### Records from a collection:
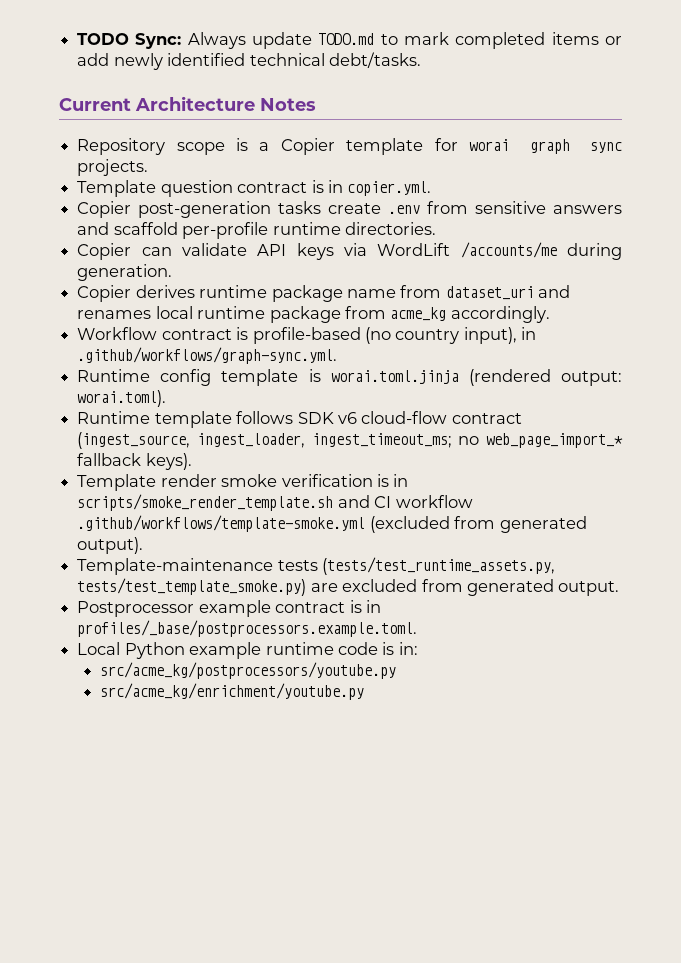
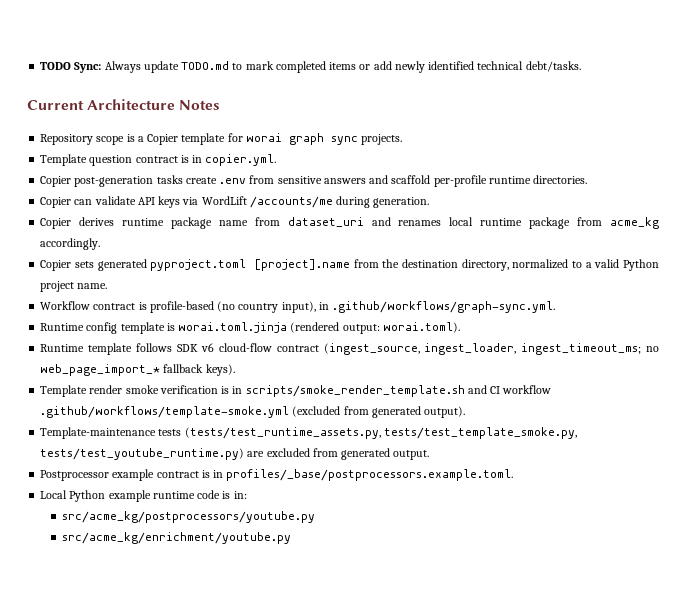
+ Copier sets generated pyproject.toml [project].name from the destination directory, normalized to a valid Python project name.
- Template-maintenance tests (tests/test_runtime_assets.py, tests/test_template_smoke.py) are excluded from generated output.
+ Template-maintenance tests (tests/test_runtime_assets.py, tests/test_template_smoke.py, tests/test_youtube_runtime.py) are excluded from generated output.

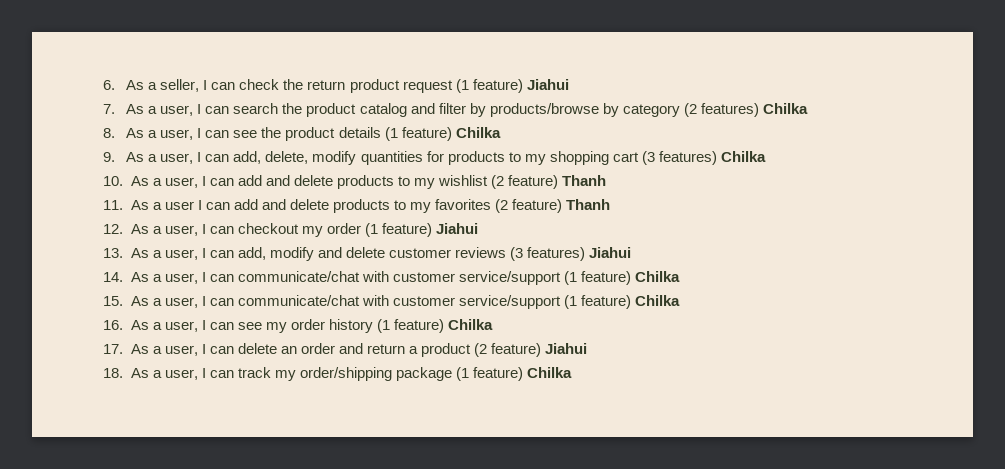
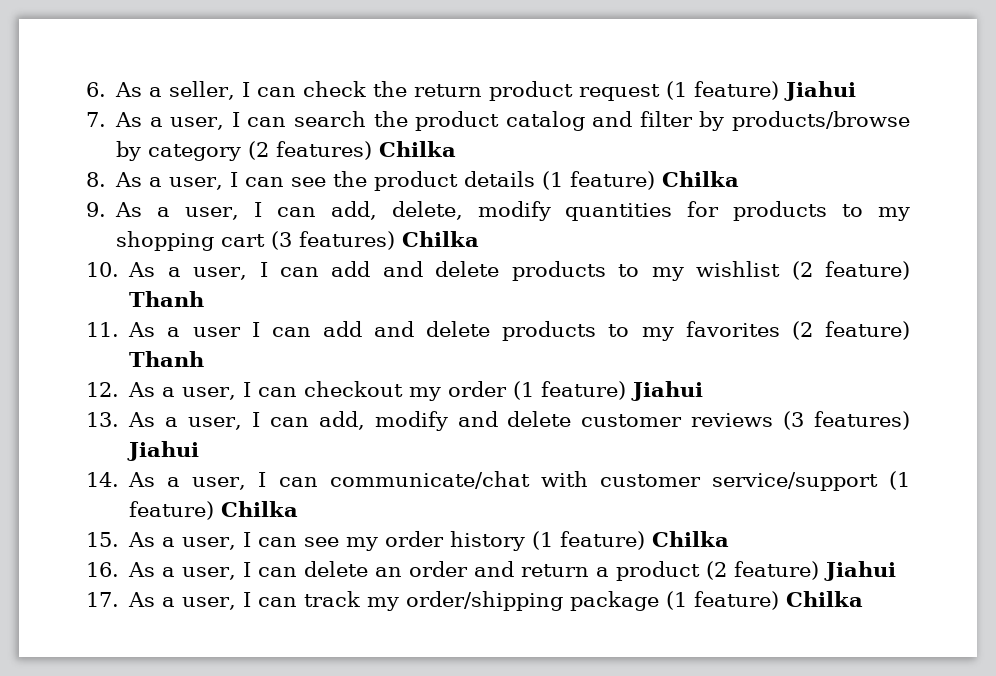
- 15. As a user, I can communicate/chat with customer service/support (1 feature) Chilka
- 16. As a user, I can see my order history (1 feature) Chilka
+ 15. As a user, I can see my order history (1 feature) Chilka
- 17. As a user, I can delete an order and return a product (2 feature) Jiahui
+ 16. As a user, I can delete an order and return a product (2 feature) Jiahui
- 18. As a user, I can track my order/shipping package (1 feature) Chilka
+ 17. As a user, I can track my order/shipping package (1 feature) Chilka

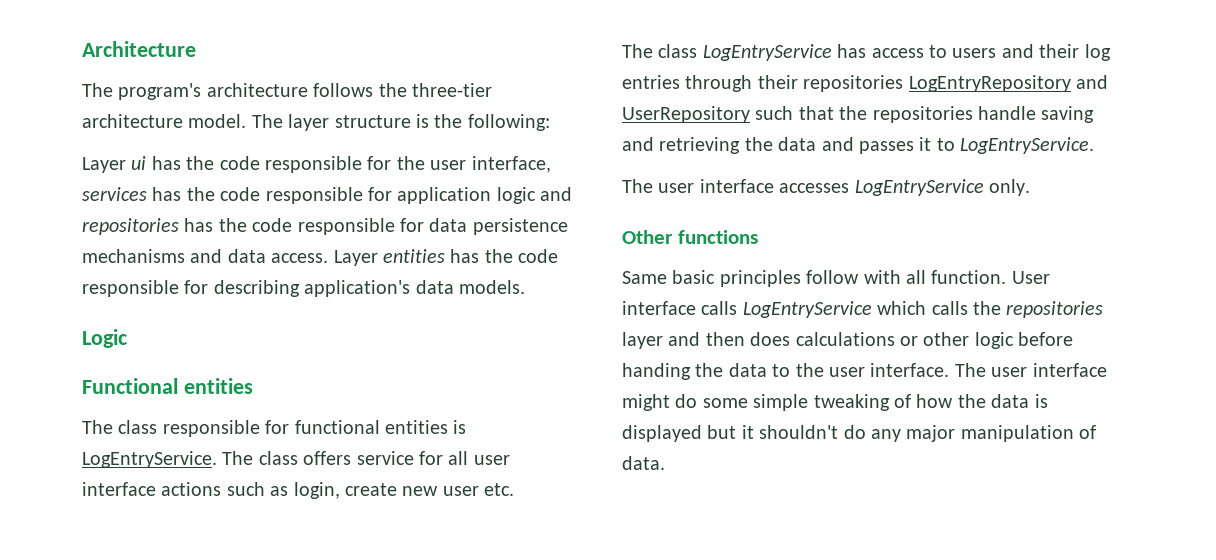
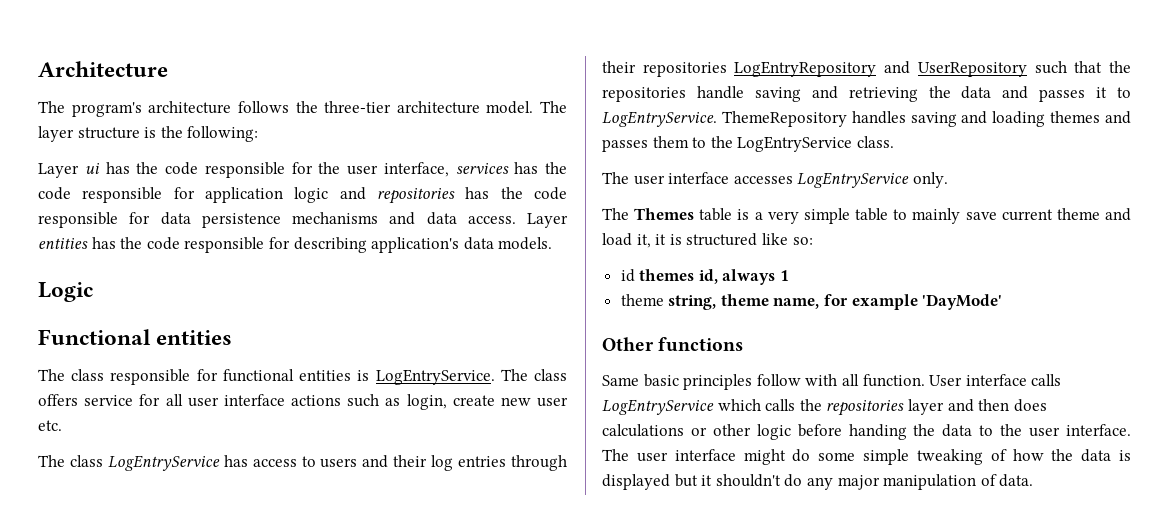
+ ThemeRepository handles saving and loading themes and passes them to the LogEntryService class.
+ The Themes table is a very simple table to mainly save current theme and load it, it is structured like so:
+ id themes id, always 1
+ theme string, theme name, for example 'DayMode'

### Assignment:
Which lines above run from the one containing "16. As a user, I can delete" down to the one containing "17. As a user, I can track"? Repeat exactly those, both ends included, and nothing else.

### Result below:
+ 16. As a user, I can delete an order and return a product (2 feature) Jiahui
- 18. As a user, I can track my order/shipping package (1 feature) Chilka
+ 17. As a user, I can track my order/shipping package (1 feature) Chilka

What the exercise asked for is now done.